■ INSTRUCTIONS TO FOLLOW ■
Reproduce exactly, from the data that follows, the line with "[251,1312,276,1327] tet ->", the line with "(278, 113) none", and every line that lies between them.

■ RECORD SET ■
-- Opening Marker --

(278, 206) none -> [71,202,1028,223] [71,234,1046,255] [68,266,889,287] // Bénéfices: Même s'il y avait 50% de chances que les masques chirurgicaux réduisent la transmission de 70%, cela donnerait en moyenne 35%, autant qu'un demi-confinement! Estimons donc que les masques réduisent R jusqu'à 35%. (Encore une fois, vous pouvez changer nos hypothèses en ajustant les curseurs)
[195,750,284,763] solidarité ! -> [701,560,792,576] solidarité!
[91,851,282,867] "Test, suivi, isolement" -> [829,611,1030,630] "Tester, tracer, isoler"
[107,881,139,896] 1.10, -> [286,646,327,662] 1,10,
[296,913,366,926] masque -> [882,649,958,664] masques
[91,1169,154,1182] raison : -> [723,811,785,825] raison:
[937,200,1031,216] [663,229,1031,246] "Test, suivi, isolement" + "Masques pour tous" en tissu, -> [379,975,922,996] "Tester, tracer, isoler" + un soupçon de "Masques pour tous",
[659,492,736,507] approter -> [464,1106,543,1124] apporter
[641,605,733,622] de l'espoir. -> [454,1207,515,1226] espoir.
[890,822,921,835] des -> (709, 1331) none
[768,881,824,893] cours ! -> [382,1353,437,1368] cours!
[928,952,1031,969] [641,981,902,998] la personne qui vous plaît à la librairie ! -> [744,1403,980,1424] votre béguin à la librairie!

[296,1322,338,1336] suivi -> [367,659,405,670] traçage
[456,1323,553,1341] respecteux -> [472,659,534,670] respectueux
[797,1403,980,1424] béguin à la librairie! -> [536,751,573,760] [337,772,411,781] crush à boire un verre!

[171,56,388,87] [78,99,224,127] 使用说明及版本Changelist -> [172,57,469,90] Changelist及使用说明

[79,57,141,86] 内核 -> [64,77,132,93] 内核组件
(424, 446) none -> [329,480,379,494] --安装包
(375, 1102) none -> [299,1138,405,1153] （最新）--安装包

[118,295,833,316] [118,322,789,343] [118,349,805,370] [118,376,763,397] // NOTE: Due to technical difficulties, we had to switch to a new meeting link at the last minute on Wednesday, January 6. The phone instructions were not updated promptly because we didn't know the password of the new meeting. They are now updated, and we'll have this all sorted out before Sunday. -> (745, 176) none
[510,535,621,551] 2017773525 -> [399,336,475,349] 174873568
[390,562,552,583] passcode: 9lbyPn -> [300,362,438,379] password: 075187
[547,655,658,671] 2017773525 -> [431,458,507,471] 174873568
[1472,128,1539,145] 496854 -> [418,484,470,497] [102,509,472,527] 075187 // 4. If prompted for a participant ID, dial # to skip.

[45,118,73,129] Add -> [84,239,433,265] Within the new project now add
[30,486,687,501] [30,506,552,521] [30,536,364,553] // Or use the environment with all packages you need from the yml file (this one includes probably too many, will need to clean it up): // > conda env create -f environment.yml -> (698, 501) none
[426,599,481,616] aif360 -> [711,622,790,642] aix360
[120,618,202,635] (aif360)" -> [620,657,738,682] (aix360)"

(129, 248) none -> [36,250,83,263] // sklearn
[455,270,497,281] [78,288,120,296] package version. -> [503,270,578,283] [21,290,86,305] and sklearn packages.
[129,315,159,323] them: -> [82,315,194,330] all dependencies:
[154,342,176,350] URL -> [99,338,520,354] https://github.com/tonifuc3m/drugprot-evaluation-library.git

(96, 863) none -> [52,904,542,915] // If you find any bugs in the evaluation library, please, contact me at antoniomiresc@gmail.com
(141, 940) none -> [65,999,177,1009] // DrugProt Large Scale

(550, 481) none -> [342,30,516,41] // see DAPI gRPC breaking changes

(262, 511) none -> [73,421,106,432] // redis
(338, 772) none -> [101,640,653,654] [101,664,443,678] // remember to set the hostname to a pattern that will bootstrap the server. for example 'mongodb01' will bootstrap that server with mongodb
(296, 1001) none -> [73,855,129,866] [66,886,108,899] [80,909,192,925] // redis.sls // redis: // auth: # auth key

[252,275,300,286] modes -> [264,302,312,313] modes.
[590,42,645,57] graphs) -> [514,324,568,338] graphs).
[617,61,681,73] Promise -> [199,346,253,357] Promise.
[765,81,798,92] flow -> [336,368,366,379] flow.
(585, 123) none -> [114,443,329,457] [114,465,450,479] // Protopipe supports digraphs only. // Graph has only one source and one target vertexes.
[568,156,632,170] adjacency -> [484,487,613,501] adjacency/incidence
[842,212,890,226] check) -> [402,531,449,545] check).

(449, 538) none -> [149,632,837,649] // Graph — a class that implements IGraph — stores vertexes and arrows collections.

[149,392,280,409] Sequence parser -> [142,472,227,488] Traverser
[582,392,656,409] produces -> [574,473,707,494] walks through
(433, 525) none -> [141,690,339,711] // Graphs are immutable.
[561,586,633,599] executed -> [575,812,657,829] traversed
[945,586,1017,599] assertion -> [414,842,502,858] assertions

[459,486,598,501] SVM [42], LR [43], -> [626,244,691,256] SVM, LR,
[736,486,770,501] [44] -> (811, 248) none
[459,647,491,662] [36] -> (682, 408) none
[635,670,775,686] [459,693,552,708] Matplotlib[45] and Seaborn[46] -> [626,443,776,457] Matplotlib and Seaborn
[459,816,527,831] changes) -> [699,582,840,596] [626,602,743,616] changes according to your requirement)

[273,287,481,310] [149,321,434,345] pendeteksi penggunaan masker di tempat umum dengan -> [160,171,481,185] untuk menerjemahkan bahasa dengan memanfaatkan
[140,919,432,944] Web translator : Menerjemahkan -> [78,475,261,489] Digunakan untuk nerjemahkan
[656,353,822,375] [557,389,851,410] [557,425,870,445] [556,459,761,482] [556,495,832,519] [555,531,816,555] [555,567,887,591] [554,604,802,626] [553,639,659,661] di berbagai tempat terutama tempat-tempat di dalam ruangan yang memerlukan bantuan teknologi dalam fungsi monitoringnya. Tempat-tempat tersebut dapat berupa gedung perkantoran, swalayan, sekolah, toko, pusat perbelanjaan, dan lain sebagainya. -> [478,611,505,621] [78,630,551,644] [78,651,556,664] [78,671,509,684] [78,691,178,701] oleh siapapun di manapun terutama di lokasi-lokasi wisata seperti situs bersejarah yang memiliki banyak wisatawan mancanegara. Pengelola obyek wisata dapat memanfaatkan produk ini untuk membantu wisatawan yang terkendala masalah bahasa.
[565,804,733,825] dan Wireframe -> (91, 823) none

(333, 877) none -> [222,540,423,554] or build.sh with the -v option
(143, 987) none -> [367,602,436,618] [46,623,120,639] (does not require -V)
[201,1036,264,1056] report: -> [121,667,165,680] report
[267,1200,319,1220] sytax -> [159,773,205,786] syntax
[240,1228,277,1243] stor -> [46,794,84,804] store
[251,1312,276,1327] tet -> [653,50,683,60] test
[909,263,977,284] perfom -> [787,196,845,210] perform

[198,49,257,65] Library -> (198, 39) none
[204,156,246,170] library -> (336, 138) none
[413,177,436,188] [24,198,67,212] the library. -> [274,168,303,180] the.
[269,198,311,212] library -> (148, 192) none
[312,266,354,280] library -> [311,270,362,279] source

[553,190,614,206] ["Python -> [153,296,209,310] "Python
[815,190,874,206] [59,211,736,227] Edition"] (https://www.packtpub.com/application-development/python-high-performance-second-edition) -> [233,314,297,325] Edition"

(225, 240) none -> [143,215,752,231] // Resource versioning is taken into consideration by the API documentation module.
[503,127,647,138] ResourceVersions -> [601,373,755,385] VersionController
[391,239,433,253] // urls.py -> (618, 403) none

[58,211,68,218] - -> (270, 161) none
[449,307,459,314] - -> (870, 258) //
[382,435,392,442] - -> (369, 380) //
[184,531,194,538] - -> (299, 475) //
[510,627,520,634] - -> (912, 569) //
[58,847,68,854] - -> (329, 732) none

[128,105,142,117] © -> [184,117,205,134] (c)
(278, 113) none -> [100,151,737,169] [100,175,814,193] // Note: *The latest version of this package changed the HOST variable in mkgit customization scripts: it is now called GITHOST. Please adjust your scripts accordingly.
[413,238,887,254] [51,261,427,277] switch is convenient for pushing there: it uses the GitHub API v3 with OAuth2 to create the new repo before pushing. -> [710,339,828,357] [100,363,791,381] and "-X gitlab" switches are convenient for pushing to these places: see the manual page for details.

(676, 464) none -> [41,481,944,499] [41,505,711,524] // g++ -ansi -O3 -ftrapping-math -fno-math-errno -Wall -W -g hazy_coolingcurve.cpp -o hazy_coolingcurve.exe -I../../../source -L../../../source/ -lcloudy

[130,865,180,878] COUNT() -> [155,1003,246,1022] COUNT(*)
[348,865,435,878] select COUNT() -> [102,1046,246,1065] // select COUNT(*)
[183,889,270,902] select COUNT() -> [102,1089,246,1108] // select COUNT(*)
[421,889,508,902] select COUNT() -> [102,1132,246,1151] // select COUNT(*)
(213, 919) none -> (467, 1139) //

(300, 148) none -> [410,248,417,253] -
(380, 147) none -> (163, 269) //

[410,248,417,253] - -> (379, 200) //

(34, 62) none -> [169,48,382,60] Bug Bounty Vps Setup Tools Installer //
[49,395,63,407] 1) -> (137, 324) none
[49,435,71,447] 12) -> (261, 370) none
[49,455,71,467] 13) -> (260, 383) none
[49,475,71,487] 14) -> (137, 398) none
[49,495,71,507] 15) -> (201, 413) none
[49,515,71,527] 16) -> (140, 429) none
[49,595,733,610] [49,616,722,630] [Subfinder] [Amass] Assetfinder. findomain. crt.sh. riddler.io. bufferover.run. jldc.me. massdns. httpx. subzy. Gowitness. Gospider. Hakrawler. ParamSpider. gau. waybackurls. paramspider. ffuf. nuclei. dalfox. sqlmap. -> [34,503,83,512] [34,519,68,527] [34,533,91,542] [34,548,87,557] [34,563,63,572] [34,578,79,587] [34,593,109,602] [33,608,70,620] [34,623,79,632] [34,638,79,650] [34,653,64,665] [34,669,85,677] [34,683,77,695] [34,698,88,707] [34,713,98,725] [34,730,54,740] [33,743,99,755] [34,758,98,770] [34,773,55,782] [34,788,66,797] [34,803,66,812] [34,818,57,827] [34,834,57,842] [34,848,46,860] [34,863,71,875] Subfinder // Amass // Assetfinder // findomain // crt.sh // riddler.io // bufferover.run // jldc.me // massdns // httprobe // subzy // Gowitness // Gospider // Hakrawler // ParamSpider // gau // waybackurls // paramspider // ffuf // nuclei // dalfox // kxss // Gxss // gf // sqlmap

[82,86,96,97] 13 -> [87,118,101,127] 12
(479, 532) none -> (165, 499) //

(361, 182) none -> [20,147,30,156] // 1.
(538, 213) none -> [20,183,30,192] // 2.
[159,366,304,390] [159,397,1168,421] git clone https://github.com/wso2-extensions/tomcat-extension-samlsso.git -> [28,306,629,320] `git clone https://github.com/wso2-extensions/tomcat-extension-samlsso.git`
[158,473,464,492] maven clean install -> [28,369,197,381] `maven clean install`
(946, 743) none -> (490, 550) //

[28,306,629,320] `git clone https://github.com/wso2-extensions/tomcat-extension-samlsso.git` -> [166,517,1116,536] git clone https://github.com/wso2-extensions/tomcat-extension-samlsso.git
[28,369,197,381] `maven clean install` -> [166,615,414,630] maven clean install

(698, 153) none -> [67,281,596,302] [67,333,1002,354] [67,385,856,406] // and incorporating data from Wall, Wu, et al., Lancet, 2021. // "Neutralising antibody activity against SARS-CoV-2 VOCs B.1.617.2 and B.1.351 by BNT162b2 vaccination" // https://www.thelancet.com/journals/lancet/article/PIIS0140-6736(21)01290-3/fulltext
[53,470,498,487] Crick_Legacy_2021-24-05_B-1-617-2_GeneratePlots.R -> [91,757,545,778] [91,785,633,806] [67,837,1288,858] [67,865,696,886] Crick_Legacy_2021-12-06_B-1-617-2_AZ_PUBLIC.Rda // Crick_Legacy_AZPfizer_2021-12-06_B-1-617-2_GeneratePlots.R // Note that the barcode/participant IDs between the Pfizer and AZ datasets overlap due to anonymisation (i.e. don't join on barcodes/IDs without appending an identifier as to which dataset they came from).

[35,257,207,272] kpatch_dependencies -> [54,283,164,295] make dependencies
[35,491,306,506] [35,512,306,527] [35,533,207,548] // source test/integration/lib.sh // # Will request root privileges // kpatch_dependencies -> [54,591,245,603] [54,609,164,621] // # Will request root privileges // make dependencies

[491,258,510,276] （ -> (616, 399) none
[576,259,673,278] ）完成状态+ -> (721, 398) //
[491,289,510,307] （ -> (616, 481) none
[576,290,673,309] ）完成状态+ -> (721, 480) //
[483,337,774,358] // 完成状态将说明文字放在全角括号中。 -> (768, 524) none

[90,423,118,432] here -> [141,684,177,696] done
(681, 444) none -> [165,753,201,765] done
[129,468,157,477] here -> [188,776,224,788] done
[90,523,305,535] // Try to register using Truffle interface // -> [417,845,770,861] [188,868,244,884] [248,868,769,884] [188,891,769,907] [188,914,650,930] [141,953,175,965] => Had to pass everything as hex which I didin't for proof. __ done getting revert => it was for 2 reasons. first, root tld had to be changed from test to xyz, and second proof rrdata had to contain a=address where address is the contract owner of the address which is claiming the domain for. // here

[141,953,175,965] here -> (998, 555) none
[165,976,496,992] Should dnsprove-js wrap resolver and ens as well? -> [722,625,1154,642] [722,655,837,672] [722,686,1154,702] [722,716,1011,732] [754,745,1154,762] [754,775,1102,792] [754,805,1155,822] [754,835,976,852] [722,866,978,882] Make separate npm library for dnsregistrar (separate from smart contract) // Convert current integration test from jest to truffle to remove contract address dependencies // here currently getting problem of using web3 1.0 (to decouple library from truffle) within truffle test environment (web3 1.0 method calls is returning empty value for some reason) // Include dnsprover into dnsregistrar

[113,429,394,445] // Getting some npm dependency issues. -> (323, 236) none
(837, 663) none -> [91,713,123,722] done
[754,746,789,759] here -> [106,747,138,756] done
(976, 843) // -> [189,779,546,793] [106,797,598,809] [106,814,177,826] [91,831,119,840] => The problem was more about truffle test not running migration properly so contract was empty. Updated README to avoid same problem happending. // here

-- Closing Marker --

■ YOUR RESPONSE ■
[251,1312,276,1327] tet -> [653,50,683,60] test
[909,263,977,284] perfom -> [787,196,845,210] perform

[198,49,257,65] Library -> (198, 39) none
[204,156,246,170] library -> (336, 138) none
[413,177,436,188] [24,198,67,212] the library. -> [274,168,303,180] the.
[269,198,311,212] library -> (148, 192) none
[312,266,354,280] library -> [311,270,362,279] source

[553,190,614,206] ["Python -> [153,296,209,310] "Python
[815,190,874,206] [59,211,736,227] Edition"] (https://www.packtpub.com/application-development/python-high-performance-second-edition) -> [233,314,297,325] Edition"

(225, 240) none -> [143,215,752,231] // Resource versioning is taken into consideration by the API documentation module.
[503,127,647,138] ResourceVersions -> [601,373,755,385] VersionController
[391,239,433,253] // urls.py -> (618, 403) none

[58,211,68,218] - -> (270, 161) none
[449,307,459,314] - -> (870, 258) //
[382,435,392,442] - -> (369, 380) //
[184,531,194,538] - -> (299, 475) //
[510,627,520,634] - -> (912, 569) //
[58,847,68,854] - -> (329, 732) none

[128,105,142,117] © -> [184,117,205,134] (c)
(278, 113) none -> [100,151,737,169] [100,175,814,193] // Note: *The latest version of this package changed the HOST variable in mkgit customization scripts: it is now called GITHOST. Please adjust your scripts accordingly.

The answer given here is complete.